Records provided section start

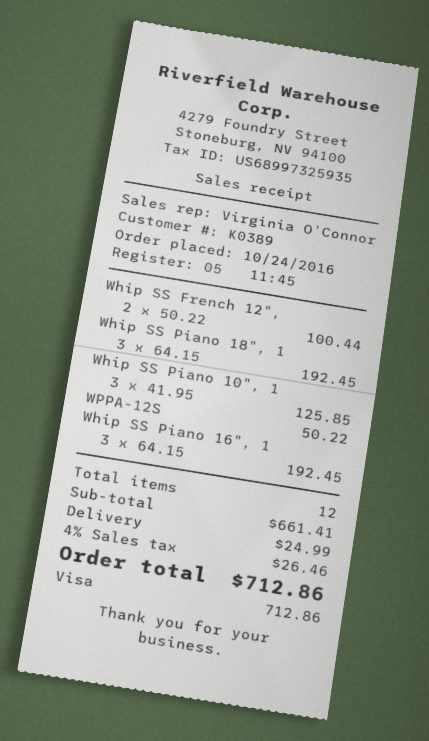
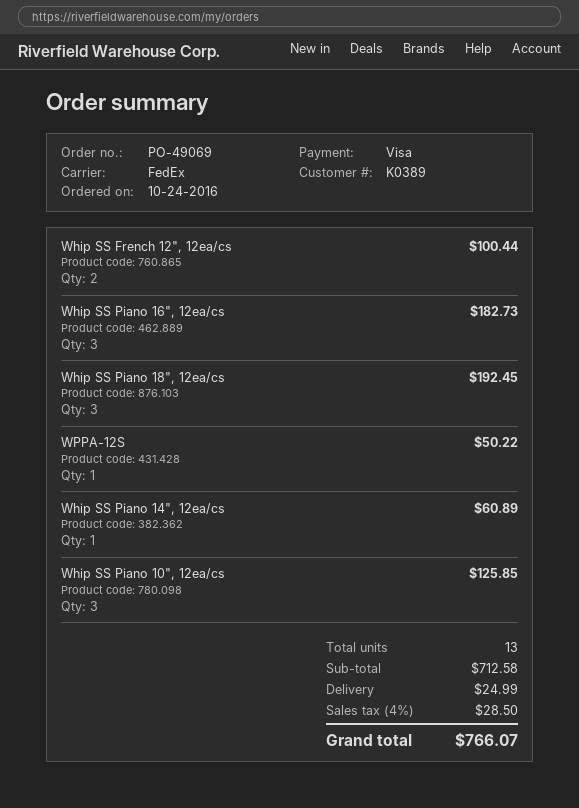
Whip SS Piano 16", 1: 3 for 192.45 -> 3 for 182.73
Whip SS Piano 14", 12ea/cs: none -> 1 for 60.89
total quantity: 12 -> 13
subtotal: 661.41 -> 712.58
tax: 4% = 26.46 -> 4% = 28.50
total: 712.86 -> 766.07

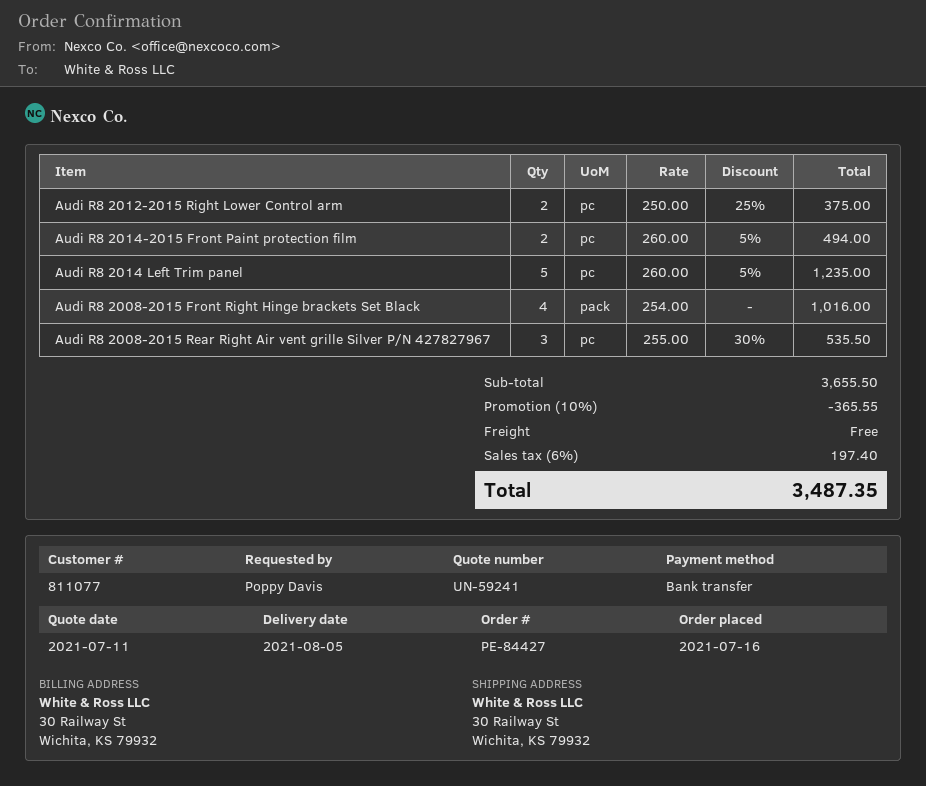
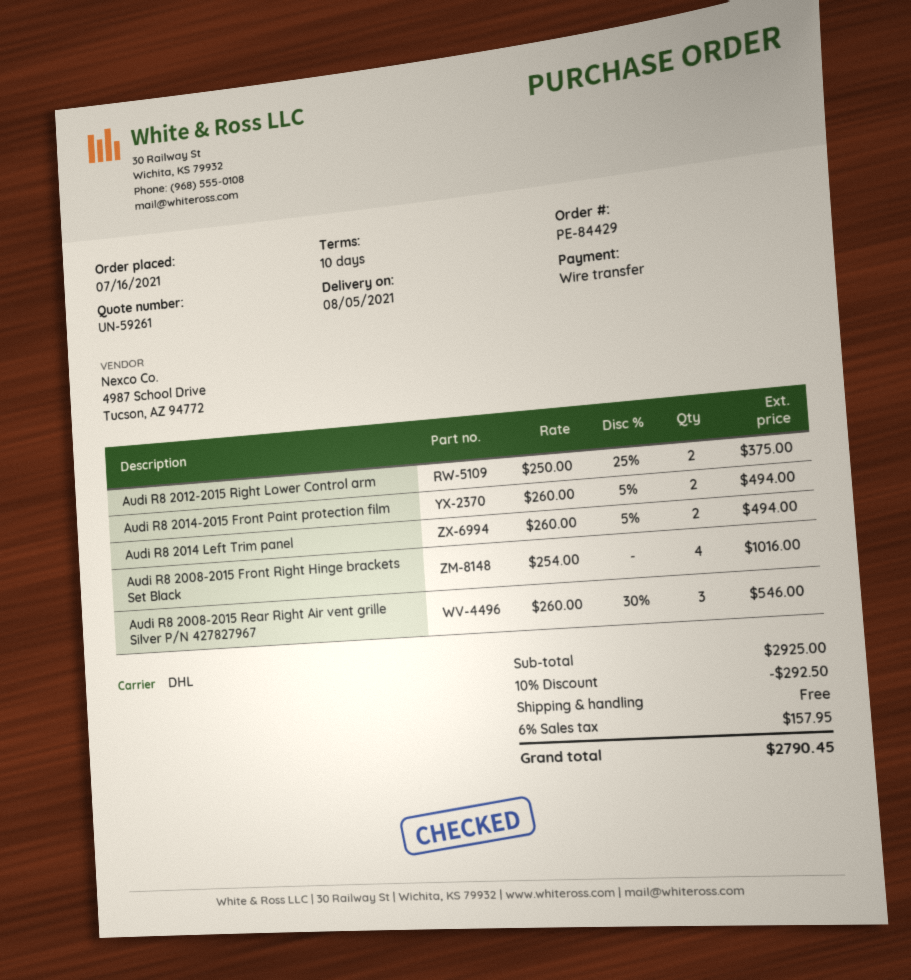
quote number: UN-59241 -> UN-59261
order number: PE-84427 -> PE-84429
Audi R8 2014 Left Trim panel: 5 x 260.00 - 5% = 1235.00 -> 2 x 260.00 - 5% = 494.00
Audi R8 2008-2015 Rear Right Air vent grille Silver P/N 427827967: 3 x 255.00 - 30% = 535.50 -> 3 x 260.00 - 30% = 546.00
subtotal: 3655.50 -> 2925.00
discount: 10% = 365.55 -> 10% = 292.50
tax: 6% = 197.40 -> 6% = 157.95
total: 3487.35 -> 2790.45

Records provided section end

[Work instructions] Each record above is to be written out exactly; the pictures are not.

[Response to this task]
Whip SS Piano 16", 1: 3 for 192.45 -> 3 for 182.73
Whip SS Piano 14", 12ea/cs: none -> 1 for 60.89
total quantity: 12 -> 13
subtotal: 661.41 -> 712.58
tax: 4% = 26.46 -> 4% = 28.50
total: 712.86 -> 766.07

quote number: UN-59241 -> UN-59261
order number: PE-84427 -> PE-84429
Audi R8 2014 Left Trim panel: 5 x 260.00 - 5% = 1235.00 -> 2 x 260.00 - 5% = 494.00
Audi R8 2008-2015 Rear Right Air vent grille Silver P/N 427827967: 3 x 255.00 - 30% = 535.50 -> 3 x 260.00 - 30% = 546.00
subtotal: 3655.50 -> 2925.00
discount: 10% = 365.55 -> 10% = 292.50
tax: 6% = 197.40 -> 6% = 157.95
total: 3487.35 -> 2790.45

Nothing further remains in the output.